Erst freuen wir uns eine gefühlte Ewigkeit auf das erste Wort unseres Sprösslings, dann merken wir wie langsam die Sprache immer eindeutiger und zielorientierter wird und zum Schluss wollen wir manchmal, dass die kleinen Nervensägen einfach ruhig sind. Das ist die Sprachentwicklung unserer Kinder im Groben aus unserer Sicht, doch steckt noch einiges mehr dahinter.


Babys sind sehr gute Beobachter und das auch in puncto Sprache. Vor dem ersten eigenen Wort wird lange Zeit beobachtet. Später kommen die ersten Worte, es wird bald versucht, Sätze zu bilden und dann reden sie auch schon wie die Großen.


Man darf sich nicht durch die Entwicklung anderer Kinder einschüchtern lassen. Das eine Kind spricht sehr früh, das andere braucht eben seine Zeit. Wir müssen einfach von Anfang an viel mit den Süßen üben, wiederholen und korrigieren.

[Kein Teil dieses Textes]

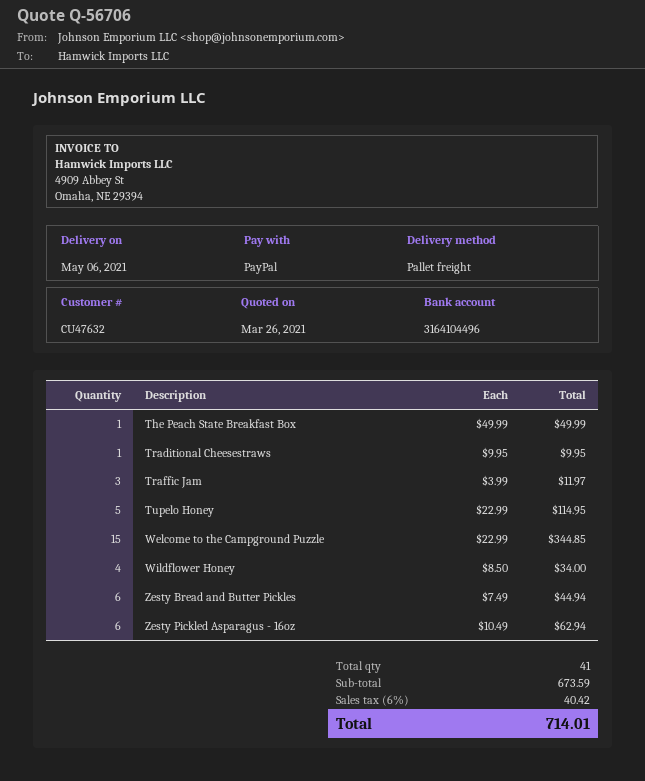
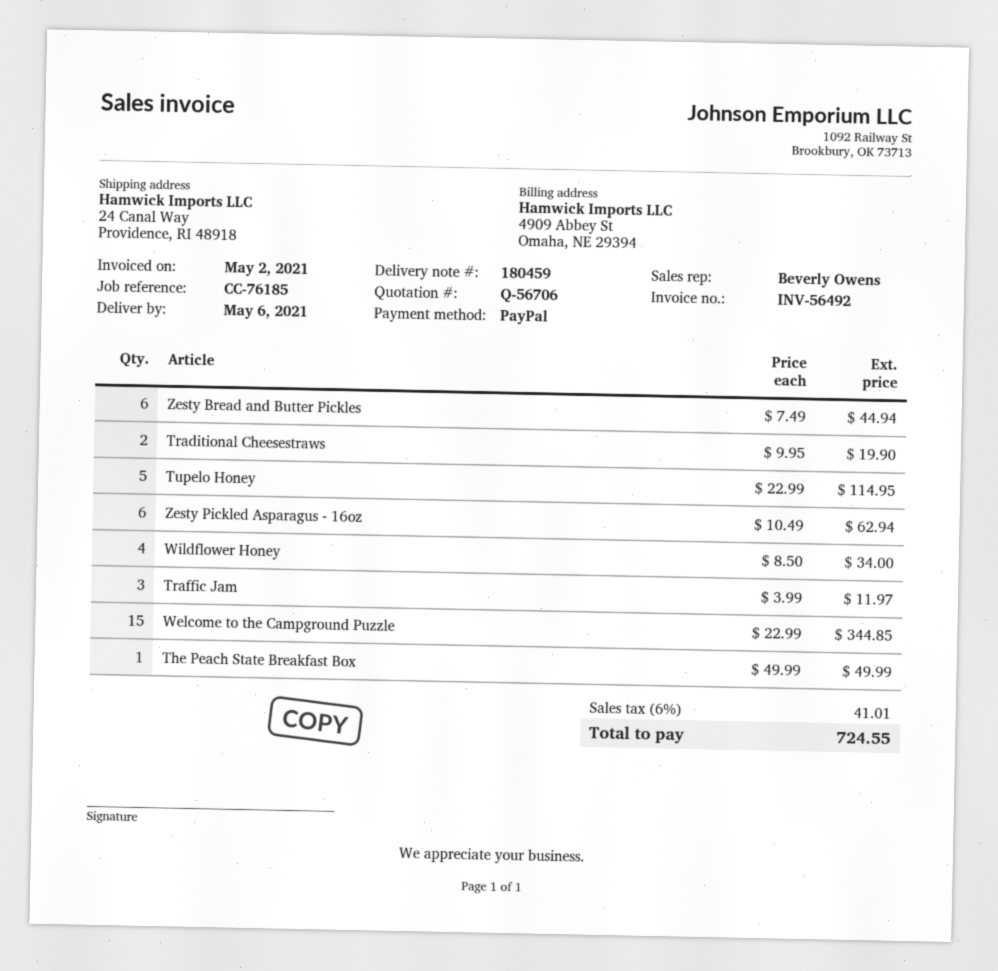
Traditional Cheesestraws: 1 x 9.95 = 9.95 -> 2 x 9.95 = 19.90
tax: 6% = 40.42 -> 6% = 41.01
total: 714.01 -> 724.55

Doch auf keinen Fall sollten wir uns selbst und den Kindern Druck machen.


Es ist als Erwachsener sehr wichtig, sich richtig, verständlich und deutlich ausdrücken zu können. Das erleichtert einem vieles. Deshalb müssen wir mit dem Üben früh beginnen. Wir müssen Geduld mit unseren Kindern haben und ihnen die Wörter und Sätze so oft wiederholen, wie sie Lust haben zu lernen.


Es ist wichtig, den ganzen Tag über mit Beispielen des Alltags zu üben. Beim Aufstehen beginnt das schon mit dem erklären, was jetzt geplant ist. Dinge, die die Kinder benutzen beim Namen nennen. Nicht in „Babysprache“ verfallen, denn damit tun wir unseren Liebsten keinen Gefallen. Sie sollen es ja schließlich richtig lernen.


Das wichtigste ist: Reden, Reden, Reden. Meistens kommt der Rest ganz von selbst.